Does the IMF charge interest related to SDRs? Yes, the SDR interest rate, or SDRi, is a fundamental component. It serves as the basis for calculating interest charged and paid to members, including interest on regular borrowing from the IMF and on SDR Holdings.

The SDR interest rate is determined weekly and is based on a weighted average of interest rates on three-month debt instruments in the money markets of the currencies included in the SDR basket.

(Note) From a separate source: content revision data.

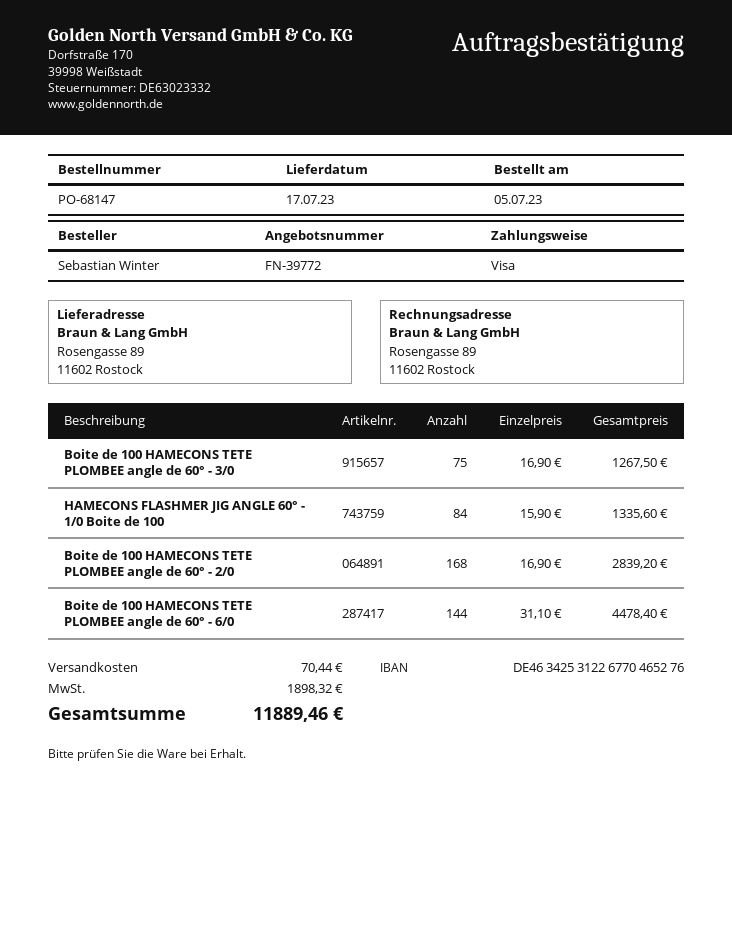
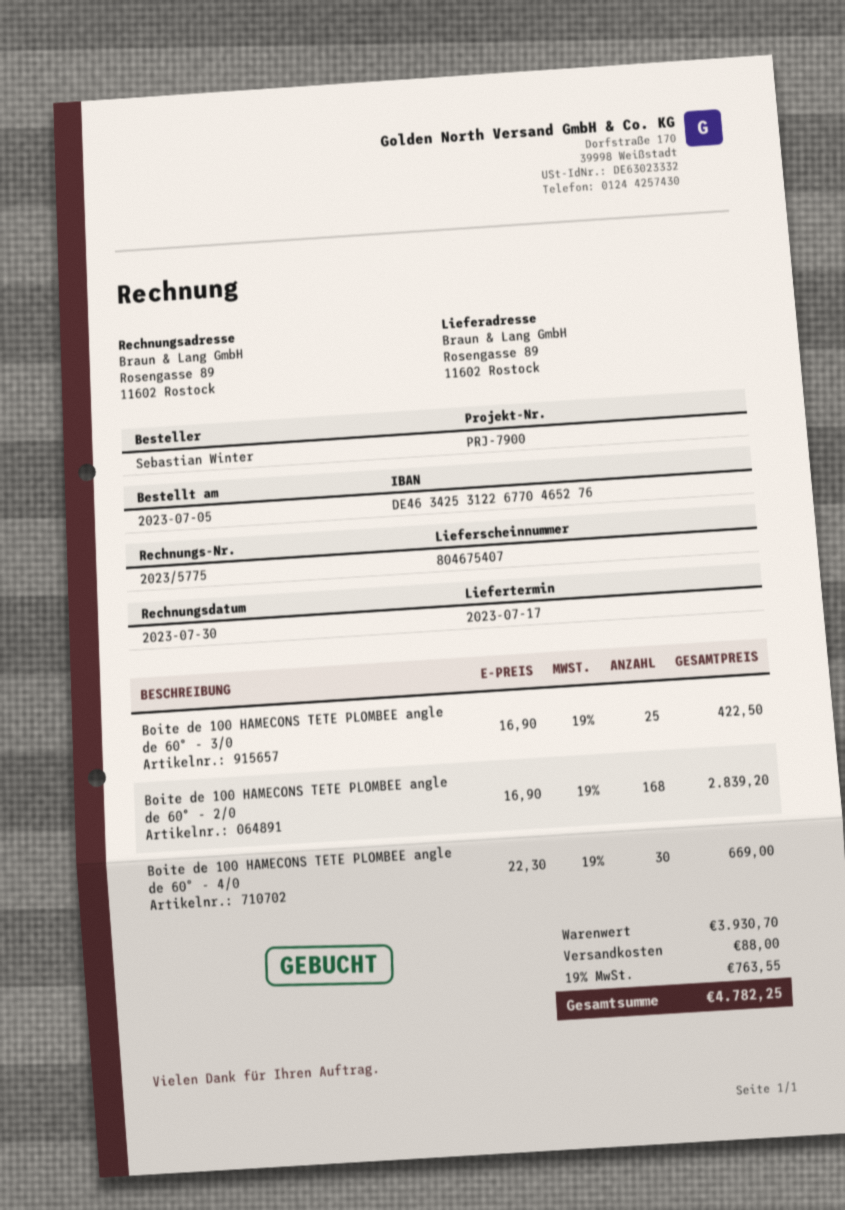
Boite de 100 HAMECONS TETE PLOMBEE angle de 60° - 3/0: 75 x 16.90 = 1267.50 -> 25 x 16.90 = 422.50
HAMECONS FLASHMER JIG ANGLE 60° - 1/0 Boite de 100: 84 x 15.90 = 1335.60 -> none
Boite de 100 HAMECONS TETE PLOMBEE angle de 60° - 6/0: 144 x 31.10 = 4478.40 -> none
Boite de 100 HAMECONS TETE PLOMBEE angle de 60° - 4/0: none -> 30 x 22.30 = 669.00
shipping: 70.44 -> 88.00
tax: 1898.32 -> 763.55
total: 11889.46 -> 4782.25

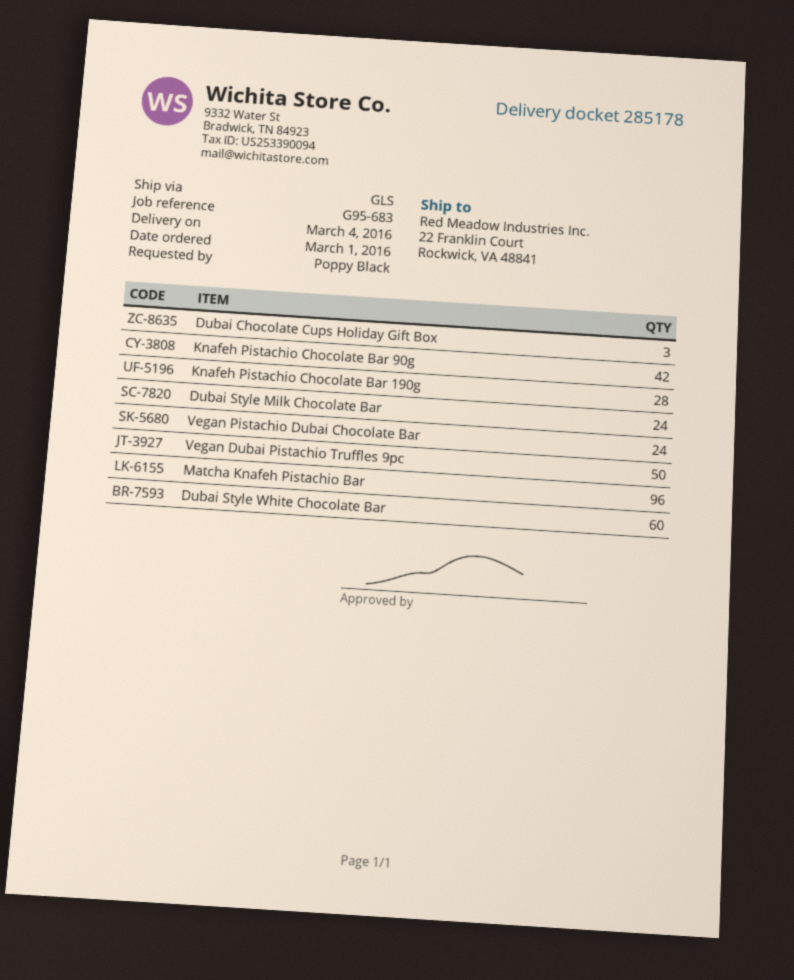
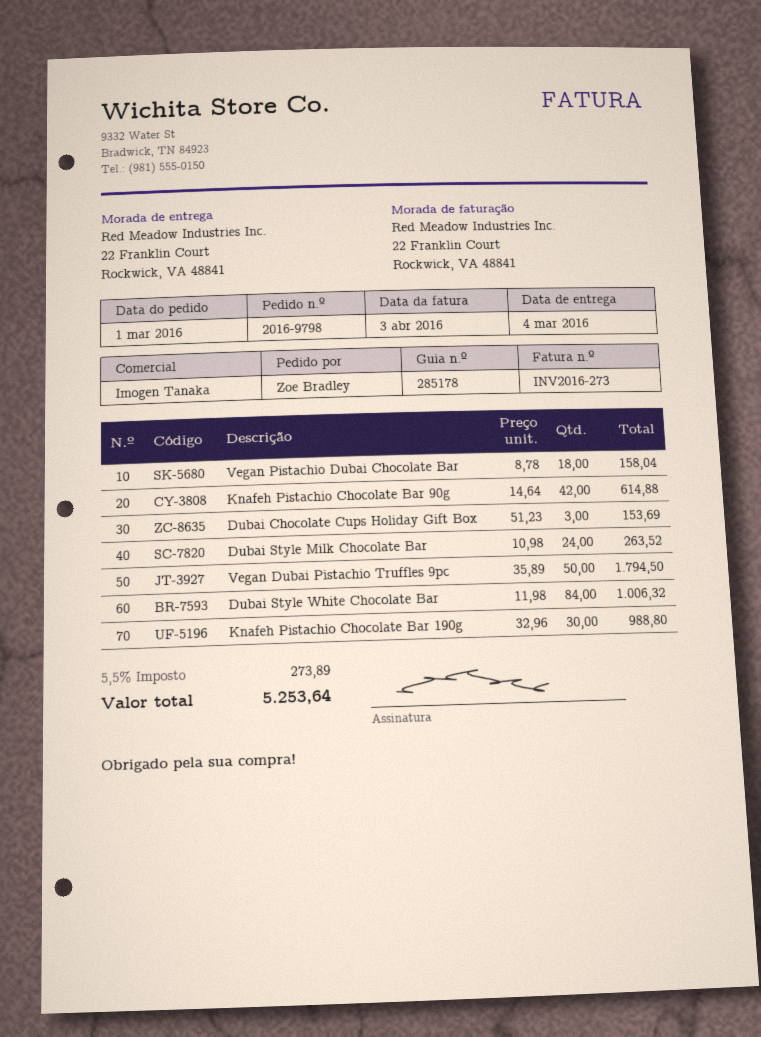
ordered by: Poppy Black -> Zoe Bradley
Knafeh Pistachio Chocolate Bar 190g: 28 -> 30
Vegan Pistachio Dubai Chocolate Bar: 24 -> 18
Matcha Knafeh Pistachio Bar: 96 -> none
Dubai Style White Chocolate Bar: 60 -> 84

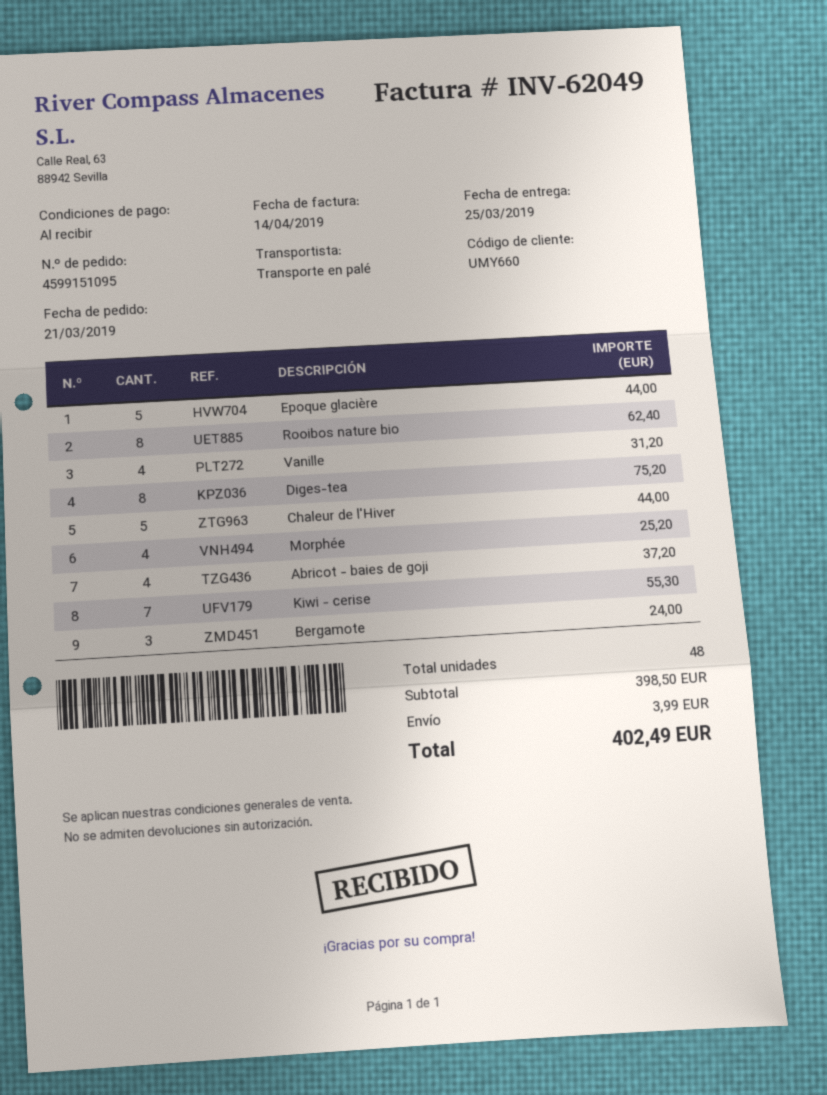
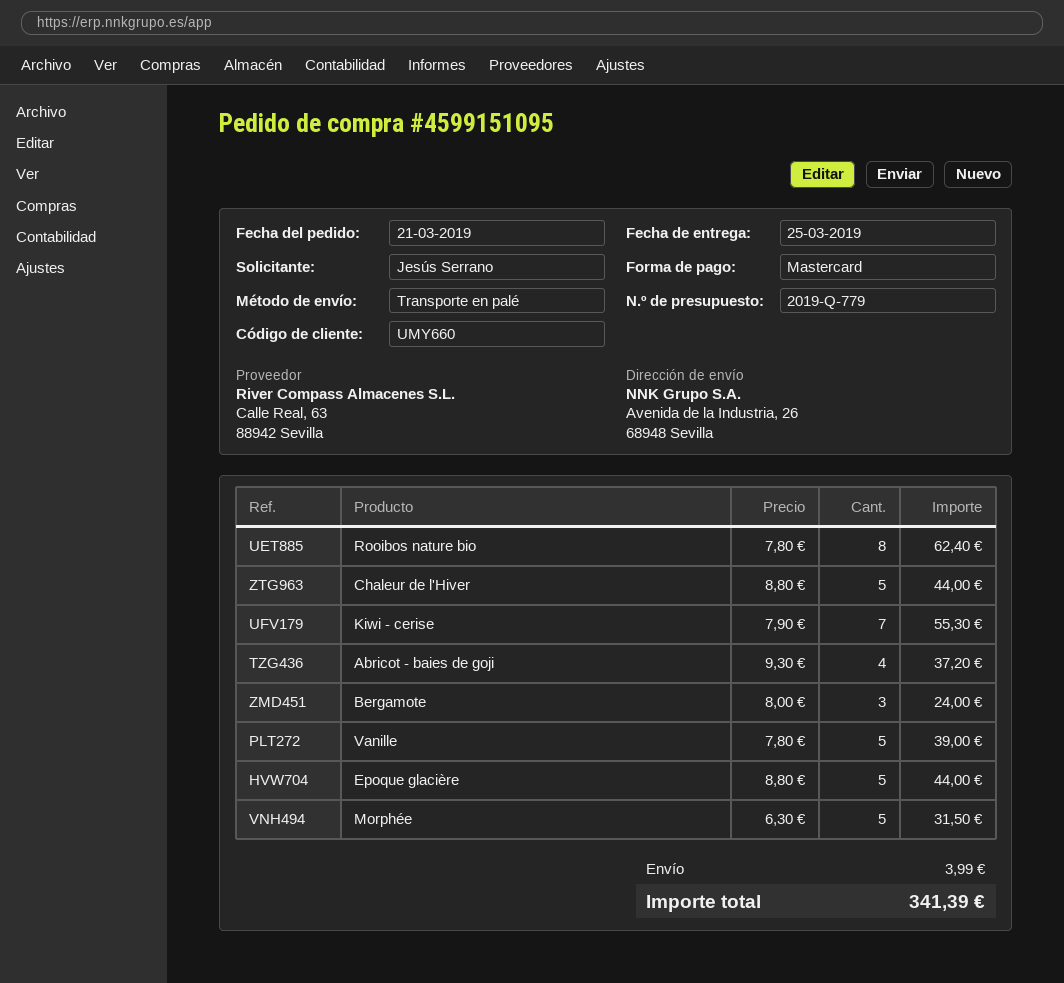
Vanille: 4 for 31.20 -> 5 for 39.00
Diges-tea: 8 for 75.20 -> none
Morphée: 4 for 25.20 -> 5 for 31.50
total: 402.49 -> 341.39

This ensures that the SDR interest rate reflects prevailing market conditions in the major economies represented in the basket, including those tied to the dollar to euro exchange dynamics.

SDR ALLOCATIONS AND HOLDINGS

In conclusion, the SDR is a vital instrument in the international monetary system, acting as a supplementary reserve asset and a unit of account. Its value, derived from a basket of प्रमुख currencies including the US dollar and the euro, reflects the global economic landscape and plays a critical role in supporting international liquidity and financial stability.